Colfax I FRB
Nisenan, Maidu, & Miwok Territory
California
The Colfax I Forest Resilience Bond (FRB) is the first resilience bond to be both led and implemented by a Tribal organization, offering a new model for how conservation finance can align with and amplify Indigenous stewardship.
The Koy’o Land Conservancy, the Colfax-Todds Valley Consolidated Tribe, and the Shingle Springs Band of Miwok Indians are partnering to restore 408 acres of Tribal and co-stewarded land across Placer and El Dorado Counties in California’s Sierra Nevada. The project spans Tribal trust, private fee, and Bureau of Land Management (BLM) lands, and focuses on ecocultural restoration in the ancestral homelands of the Miwok, Maidu, and Nisenan Peoples. The Colfax I FRB finances this work and is designed to enable future growth, both on this landscape and in how conservation finance continues evolving to more effectively support Tribal-led stewardship across the Western U.S.
Although the Colfax-Todds Valley Consolidated Tribe is not federally recognized today, their relationship to these lands has remained active and enduring—despite the wrongful termination of their federal status under the California Rancheria Act of 1958. To reclaim and steward their ancestral territory, the Tribe established the Koy’o Land Conservancy, named after one of their many villages in the Colfax area. In the absence of federal recognition—and the funding that often accompanies it—the Colfax I FRB is helping the Tribe advance restoration on their ancestral homelands with greater coordination, continuity, and alignment to their long-term vision for the landscape, while also building up the Tribal workforce capacity to lead and sustain this work into the future.

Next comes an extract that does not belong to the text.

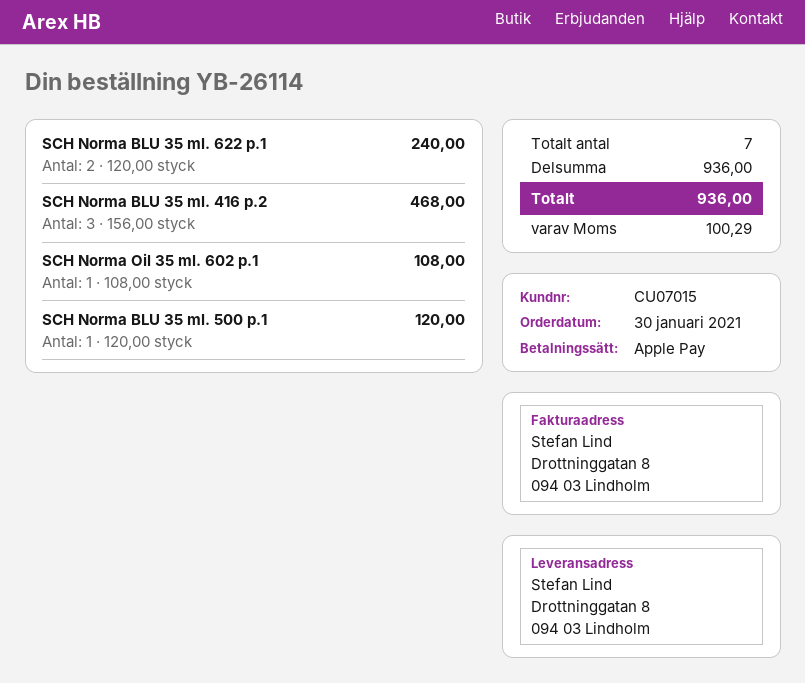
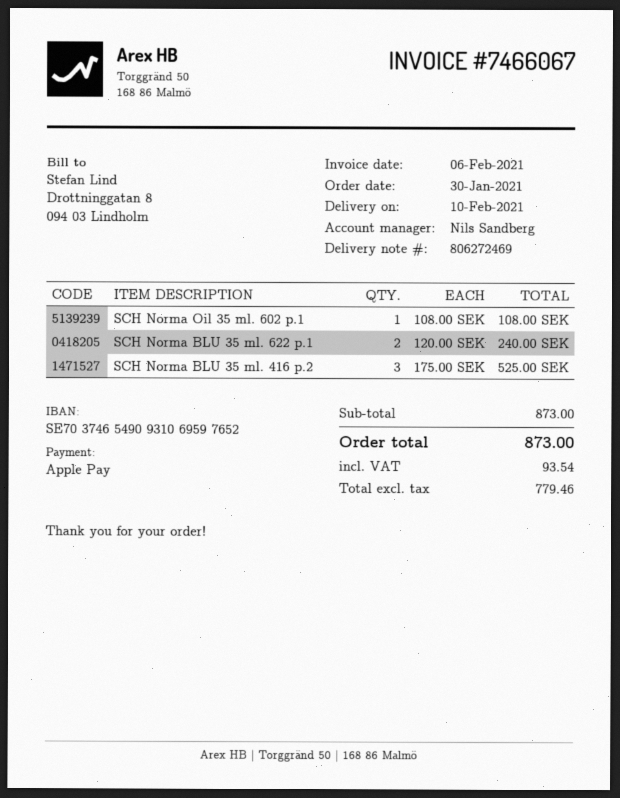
SCH Norma BLU 35 ml. 416 p.2: 3 x 156.00 = 468.00 -> 3 x 175.00 = 525.00
SCH Norma BLU 35 ml. 500 p.1: 1 x 120.00 = 120.00 -> none
subtotal: 936.00 -> 873.00
tax: 100.29 -> 93.54
total: 936.00 -> 873.00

On the ground, restoration is being carried out by the Fire Leadership for Intertribal Conservation Knowledge-keeping Eco-cultural Revitalization (F.L.I.C.K.E.R.) Crew, a cooperative workforce made up of individuals from local Tribal communities. Rooted in Indigenous Knowledge systems and a direct relationship with the land, their work includes cultural fire treatments, hand thinning, native seed collection and planting, and long-term ecological monitoring. Alongside these efforts, partnerships are forming to support knowledge-sharing and data collection, including a developing database of Tribal information. Owned by the Tribe and shaped through both cultural monitoring and collaborative research, this resource will support current stewardship and future generations. Together, these efforts are expected to reduce wildfire risk, support climate adaptation, expand Tribal workforce opportunities, and strengthen the capacity for Indigenous stewardship and community-led restoration well into the future.
The Colfax I FRB is an example of a project that supports a broader, more holistic definition of resilience-building. Here, resilience encompasses not just ecological health, but also the capacity of Tribal communities to sustain their stewardship, culture, and vision for the land across generations.